● **What you have to do**: For every line in the records below that holds "size", make a copy.

● **Data for review**:

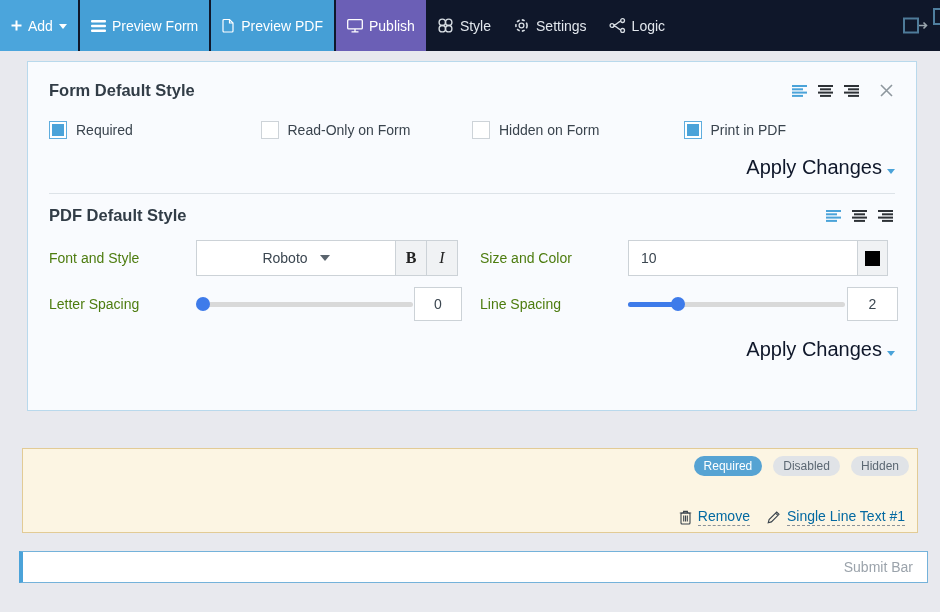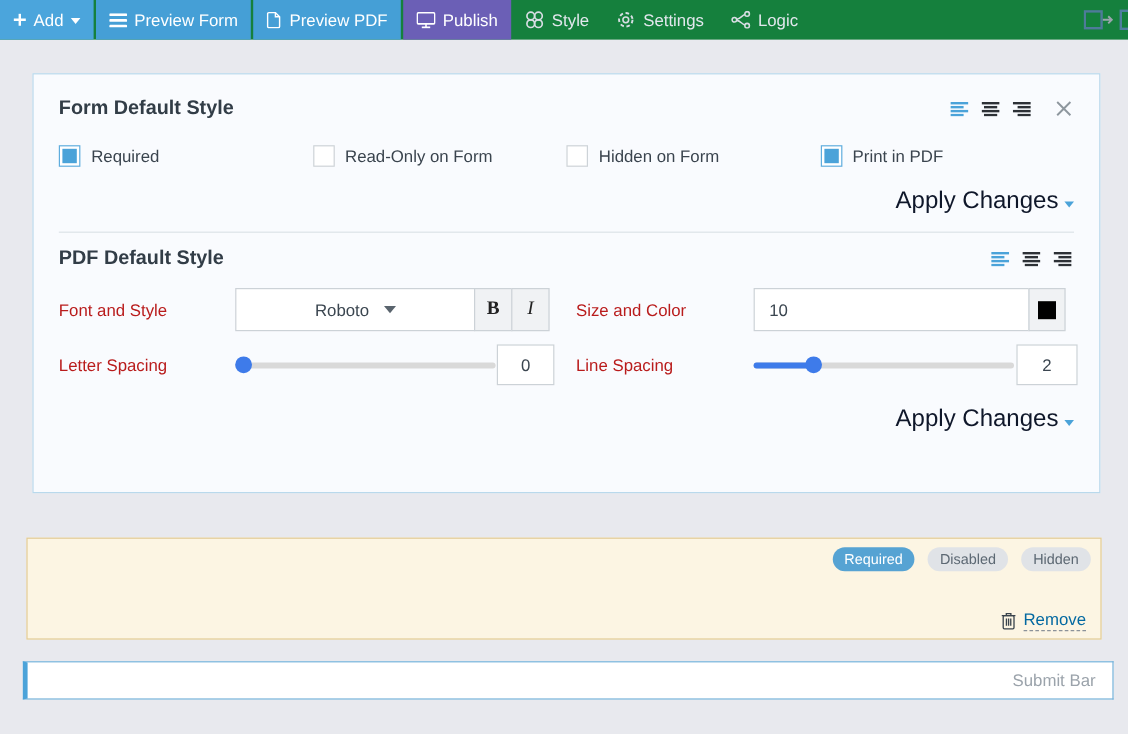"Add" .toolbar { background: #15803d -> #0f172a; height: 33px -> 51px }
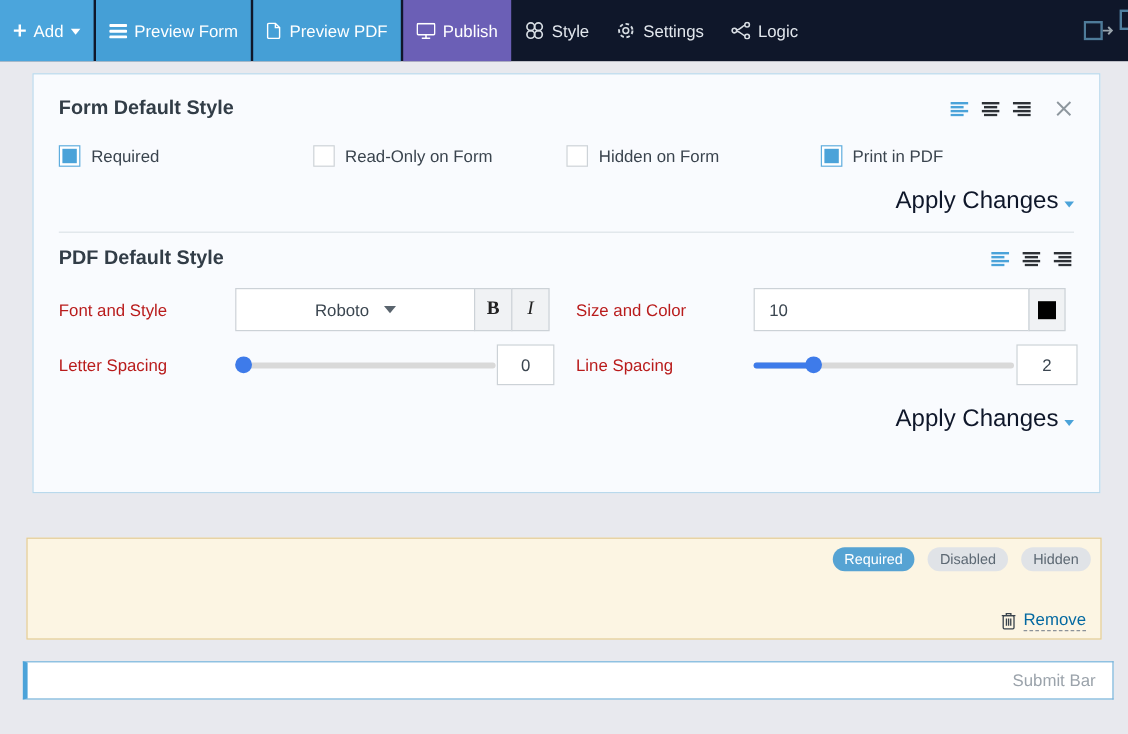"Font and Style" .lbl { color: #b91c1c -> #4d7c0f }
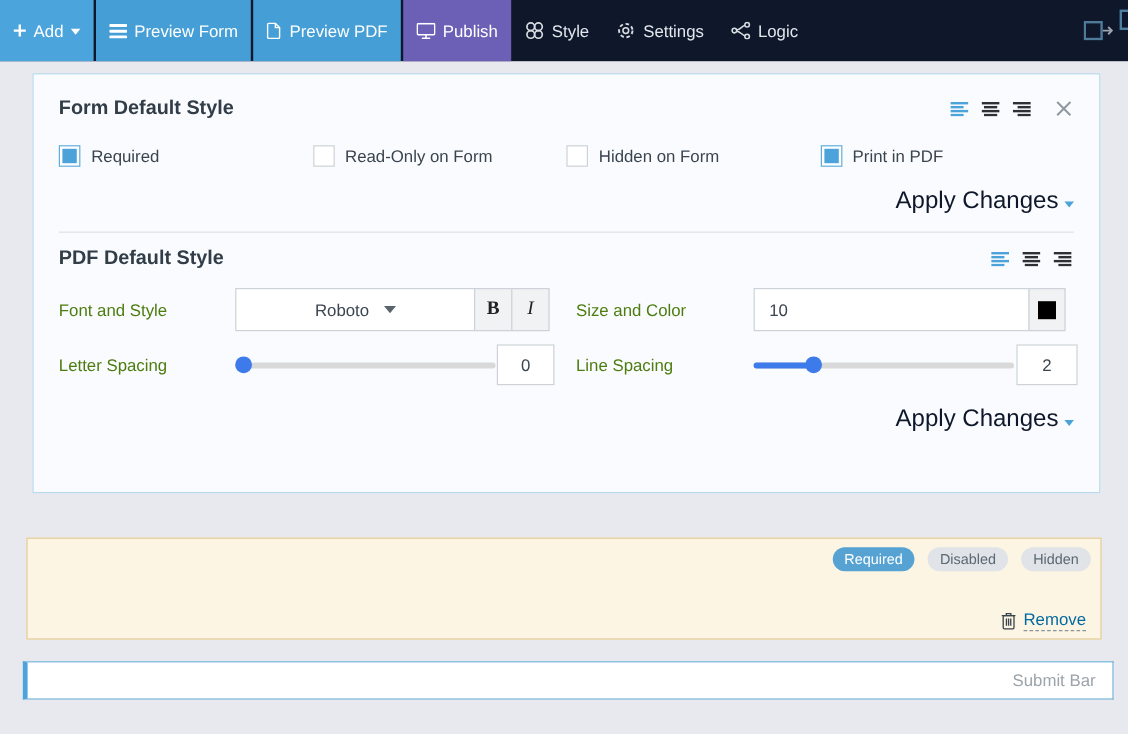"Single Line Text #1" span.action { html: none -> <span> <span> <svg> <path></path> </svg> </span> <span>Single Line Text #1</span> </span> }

...

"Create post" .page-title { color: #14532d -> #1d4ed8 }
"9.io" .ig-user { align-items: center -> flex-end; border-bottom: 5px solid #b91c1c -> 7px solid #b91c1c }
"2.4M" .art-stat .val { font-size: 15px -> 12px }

* * *

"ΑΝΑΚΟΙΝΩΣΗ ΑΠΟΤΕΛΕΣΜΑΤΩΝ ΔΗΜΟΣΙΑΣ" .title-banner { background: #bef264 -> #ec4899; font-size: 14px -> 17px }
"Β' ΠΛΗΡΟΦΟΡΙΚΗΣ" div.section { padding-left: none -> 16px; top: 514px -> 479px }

● **Response box**:
"2.4M" .art-stat .val { font-size: 15px -> 12px }
"ΑΝΑΚΟΙΝΩΣΗ ΑΠΟΤΕΛΕΣΜΑΤΩΝ ΔΗΜΟΣΙΑΣ" .title-banner { background: #bef264 -> #ec4899; font-size: 14px -> 17px }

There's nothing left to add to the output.